In Schirado’s (Creatures: A Journey Through Life, 2002) children’s book, a group of “Seeds” decide to whip up a tasty five-course meal of poetry.
After an opening poem that introduces the five senses as individual “Creatures,” the story opens in the country of Lorem Ipsem, where no one has taste buds. One day, “A disgruntled Seed group / got fed up, so to speak, / until finally their feelings / hit the peak of their pique,” and they decide to create their own tasty food in a kitchen they built themselves. Getting the right ingredients requires growing their own food, so they build a farm as well. Soon after this, the poem veers off in a different direction, revisiting the five senses and then offering a running, rhyming list of foods and food preparations. Some are foods that children are likely to encounter (“Red radish and cucumber / are fresh as the dew. / If you like your tongue hot, / try some horseradish too”). But other suggestions are odd and, in some places, potentially illegal—such as a six-stanza discussion of how to eat a whale.

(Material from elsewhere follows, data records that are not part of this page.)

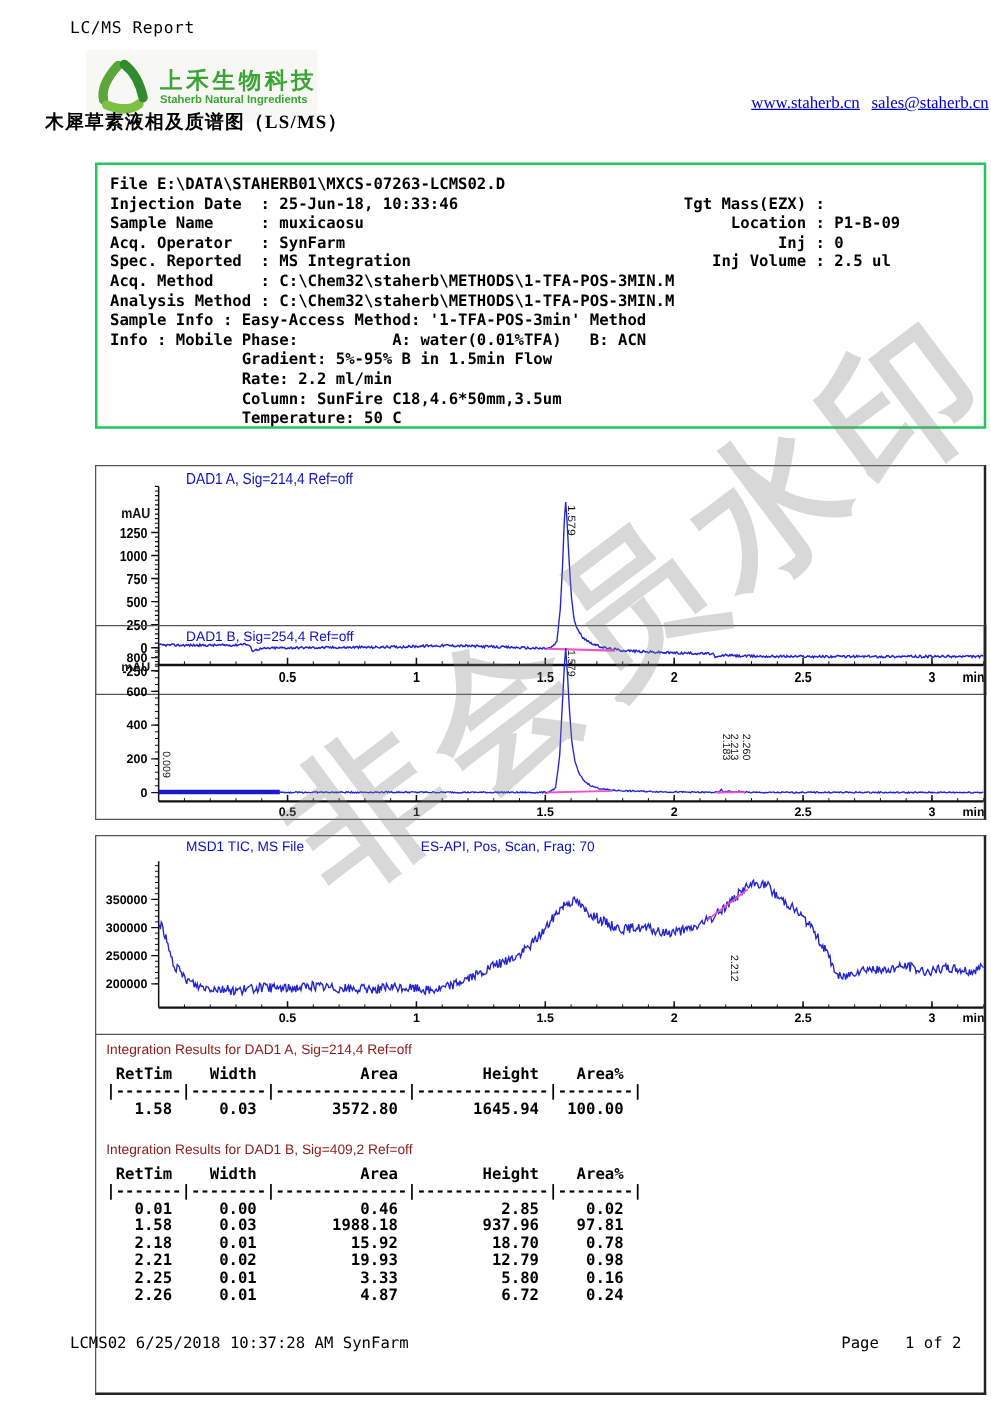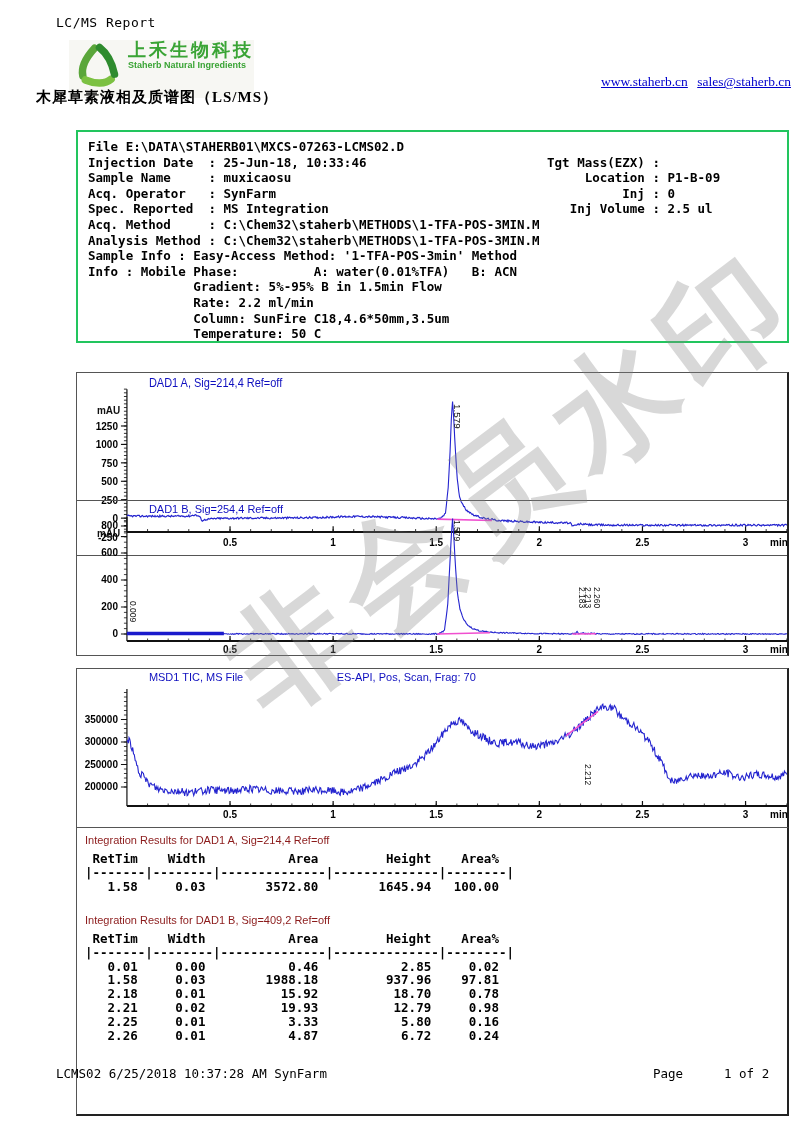--- a/index.html
+++ b/index.html
@@ -8,7 +8,7 @@
   .mono{font-family:"DejaVu Sans Mono","Liberation Mono",monospace;}
   .report-label{position:absolute;left:20px;top:15px;font-size:13px;letter-spacing:.5px;}
   .logo{position:absolute;left:33px;top:40px;width:185px;height:58px;background:#f7f7f3;
-        display:flex;}
+        display:flex;align-items:center;}
   .logo svg{width:50px;height:50px;margin-left:3px;flex:0 0 auto;}
   .logo-text{margin-left:6px;}
   .logo-cn{font-size:18px;font-weight:bold;letter-spacing:3px;color:#3aa435;line-height:20px;}

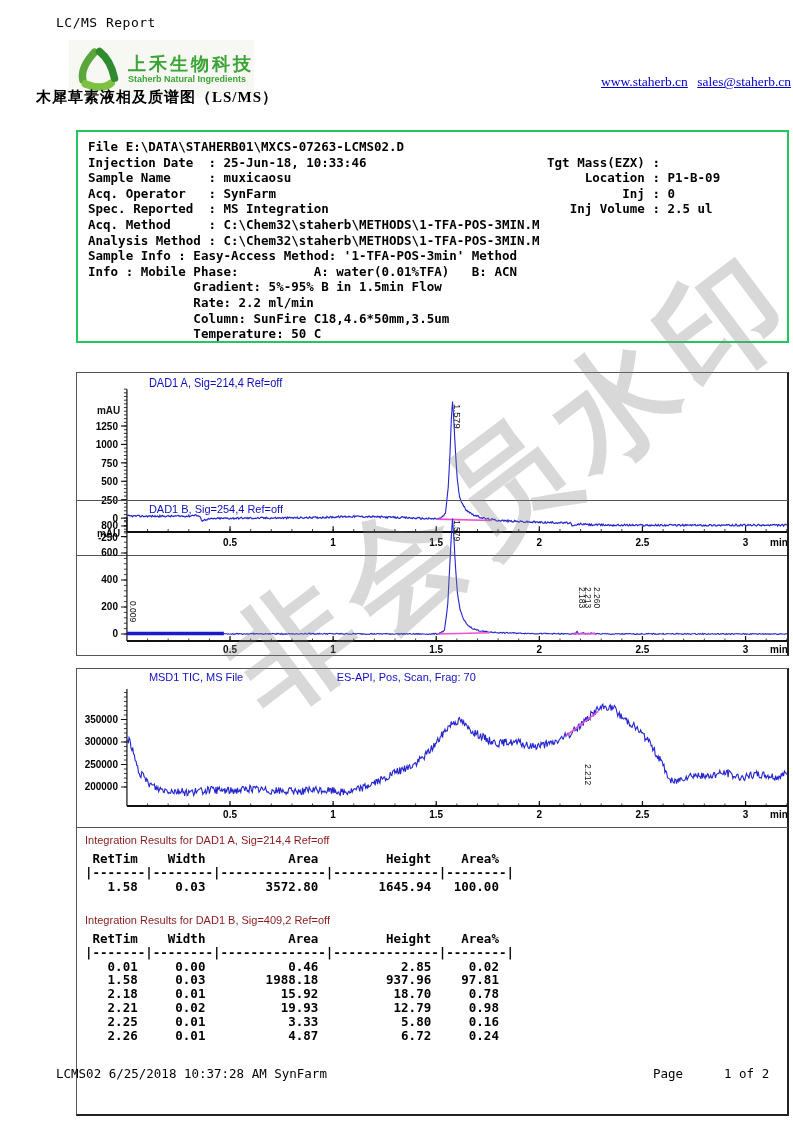--- a/index.html
+++ b/index.html
@@ -39,7 +39,7 @@
              letter-spacing:12px;color:rgba(135,135,135,0.32);white-space:nowrap;
              transform:rotate(-37deg);transform-origin:0 0;pointer-events:none;z-index:6;}
   .footer-left{position:absolute;left:20px;top:1066px;font-size:12.5px;z-index:7;}
-  .footer-page-label{position:absolute;left:617px;top:1066px;font-size:12.5px;z-index:7;}
+  .footer-page-label{position:absolute;left:637px;top:1066px;font-size:12.5px;z-index:7;}
   .footer-page-num{position:absolute;left:688px;top:1066px;font-size:12.5px;z-index:7;}
 </style>
 </head>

The rhymes and cadence read well aloud, and older children who are confident with wordplay may find some of the rhymes worth repeating. Other sections are problematic, however—not just for their inclusion of unusual foods, but for their strange national stereotyping: “In Australia, for dinner / you don’t want to be / a grilled marsupial: / a kangaroo wallaby” or “China is big. / You may want to think twice / before eating peppered panda patties / or moose made of minced rice.” Assenzo’s illustrations of the strange Creatures are charming, but the story gives no sense of why monstrous humanoids are working in the kitchen after the initial setup is forgotten.
A strange book of rhymes with a vocabulary that might be best for older kids.